Encoder-Decoder or Decoder-Only? Revisiting Encoder-Decoder Large Language Model
Biao Zhang, Yong Cheng, Siamak Shakeri, Xinyi Wang, Min Ma, Orhan Firat
TL;DR
The paper re-examines encoder-decoder versus decoder-only LLM architectures from a scaling perspective, introducing RedLLM and comparing it with DecLLM across sizes from ~150M to ~8B parameters using RedPajama V1 pretraining and FLAN instruction tuning. It finds that DecLLM is more compute-efficient during pretraining and exhibits stronger zero-/few-shot performance, but RedLLM achieves comparable scaling, longer-context extrapolation, and markedly better efficiency after finetuning.
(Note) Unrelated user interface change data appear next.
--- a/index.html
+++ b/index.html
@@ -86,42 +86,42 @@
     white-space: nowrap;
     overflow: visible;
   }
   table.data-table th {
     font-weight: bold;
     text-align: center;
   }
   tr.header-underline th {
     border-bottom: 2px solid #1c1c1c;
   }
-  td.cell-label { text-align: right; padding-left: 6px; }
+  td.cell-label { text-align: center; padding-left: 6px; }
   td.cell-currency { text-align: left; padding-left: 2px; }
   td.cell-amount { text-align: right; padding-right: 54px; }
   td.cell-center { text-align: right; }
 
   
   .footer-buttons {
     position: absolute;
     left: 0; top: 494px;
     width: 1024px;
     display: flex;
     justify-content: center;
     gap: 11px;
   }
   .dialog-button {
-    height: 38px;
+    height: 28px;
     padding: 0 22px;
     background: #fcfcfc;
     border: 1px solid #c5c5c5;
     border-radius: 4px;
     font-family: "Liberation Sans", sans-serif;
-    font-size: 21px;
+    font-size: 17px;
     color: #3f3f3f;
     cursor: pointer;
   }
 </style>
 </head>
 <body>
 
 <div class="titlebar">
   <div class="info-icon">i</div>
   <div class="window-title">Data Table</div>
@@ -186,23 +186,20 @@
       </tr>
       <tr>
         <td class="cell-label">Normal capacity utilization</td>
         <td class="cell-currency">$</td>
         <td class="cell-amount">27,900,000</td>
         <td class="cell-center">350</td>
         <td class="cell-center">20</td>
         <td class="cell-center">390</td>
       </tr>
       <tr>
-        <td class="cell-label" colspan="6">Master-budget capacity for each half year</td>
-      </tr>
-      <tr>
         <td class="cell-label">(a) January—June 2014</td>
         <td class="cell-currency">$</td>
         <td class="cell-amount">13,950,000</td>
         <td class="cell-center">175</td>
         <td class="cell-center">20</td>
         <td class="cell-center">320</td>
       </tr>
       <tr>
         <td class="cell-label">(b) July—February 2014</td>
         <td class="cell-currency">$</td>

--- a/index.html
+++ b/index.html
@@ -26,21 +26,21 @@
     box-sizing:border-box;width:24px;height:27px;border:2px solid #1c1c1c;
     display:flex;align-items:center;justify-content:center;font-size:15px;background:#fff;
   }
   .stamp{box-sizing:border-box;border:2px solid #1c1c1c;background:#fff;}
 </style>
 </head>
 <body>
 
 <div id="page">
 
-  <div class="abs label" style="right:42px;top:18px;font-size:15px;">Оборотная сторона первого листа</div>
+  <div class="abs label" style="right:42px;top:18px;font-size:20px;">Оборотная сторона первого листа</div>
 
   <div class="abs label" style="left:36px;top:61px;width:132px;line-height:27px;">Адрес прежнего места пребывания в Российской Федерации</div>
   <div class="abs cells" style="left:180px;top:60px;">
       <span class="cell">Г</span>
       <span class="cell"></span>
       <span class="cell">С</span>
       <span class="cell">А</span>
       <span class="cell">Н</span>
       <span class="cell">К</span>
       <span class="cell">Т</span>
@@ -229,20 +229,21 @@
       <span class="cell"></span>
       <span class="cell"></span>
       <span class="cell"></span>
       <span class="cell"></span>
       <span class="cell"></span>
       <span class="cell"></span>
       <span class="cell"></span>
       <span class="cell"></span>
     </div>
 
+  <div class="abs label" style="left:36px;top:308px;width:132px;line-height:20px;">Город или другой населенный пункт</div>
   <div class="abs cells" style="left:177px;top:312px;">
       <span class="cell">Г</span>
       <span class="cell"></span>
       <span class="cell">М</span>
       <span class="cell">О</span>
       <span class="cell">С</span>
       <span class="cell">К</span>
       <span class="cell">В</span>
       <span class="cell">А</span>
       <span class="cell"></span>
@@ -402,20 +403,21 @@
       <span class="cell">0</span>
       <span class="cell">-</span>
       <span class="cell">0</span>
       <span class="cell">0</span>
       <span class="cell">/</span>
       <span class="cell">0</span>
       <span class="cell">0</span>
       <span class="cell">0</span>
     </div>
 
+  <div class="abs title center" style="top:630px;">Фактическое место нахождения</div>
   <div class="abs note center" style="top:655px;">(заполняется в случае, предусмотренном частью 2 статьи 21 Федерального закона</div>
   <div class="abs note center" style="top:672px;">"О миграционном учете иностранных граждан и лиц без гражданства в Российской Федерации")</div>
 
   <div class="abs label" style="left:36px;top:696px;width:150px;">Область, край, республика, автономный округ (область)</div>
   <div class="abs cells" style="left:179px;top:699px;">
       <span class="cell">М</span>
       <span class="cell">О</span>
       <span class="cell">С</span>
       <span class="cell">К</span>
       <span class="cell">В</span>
These results challenge the notion that decoder-only architectures are categorically superior and show that encoder-decoder designs still offer compelling scaling properties and practical advantages in instruction-tuned deployment. The work suggests a broader view of LLM design, highlighting complementary strengths and guiding future exploration of balanced or imbalanced architectures and longer sequence capabilities.
Abstract
Recent large language model (LLM) research has undergone an architectural shift from encoder-decoder modeling to nowadays the dominant decoder-only modeling. This rapid transition, however, comes without a rigorous comparative analysis especially \textit{from the scaling perspective}, raising concerns that the potential of encoder-decoder models may have been overlooked. To fill this gap, we revisit encoder-decoder LLM (RedLLM), enhancing it with recent recipes from decoder-only LLM (DecLLM). We conduct a comprehensive comparison between RedLLM, pretrained with prefix language modeling (LM), and DecLLM, pretrained with causal LM, at different model scales, ranging from $\sim$150M to $\sim$8B. Using RedPajama V1 (1.6T tokens) for pretraining and FLAN for instruction tuning, our experiments show that RedLLM produces compelling scaling properties and surprisingly strong performance. While DecLLM is overall more compute-optimal during pretraining, RedLLM demonstrates comparable scaling and context length extrapolation capabilities. After instruction tuning, RedLLM achieves comparable and even better results on various downstream tasks while enjoying substantially better inference efficiency. We hope our findings could inspire more efforts on re-examining RedLLM, unlocking its potential for developing powerful and efficient LLMs.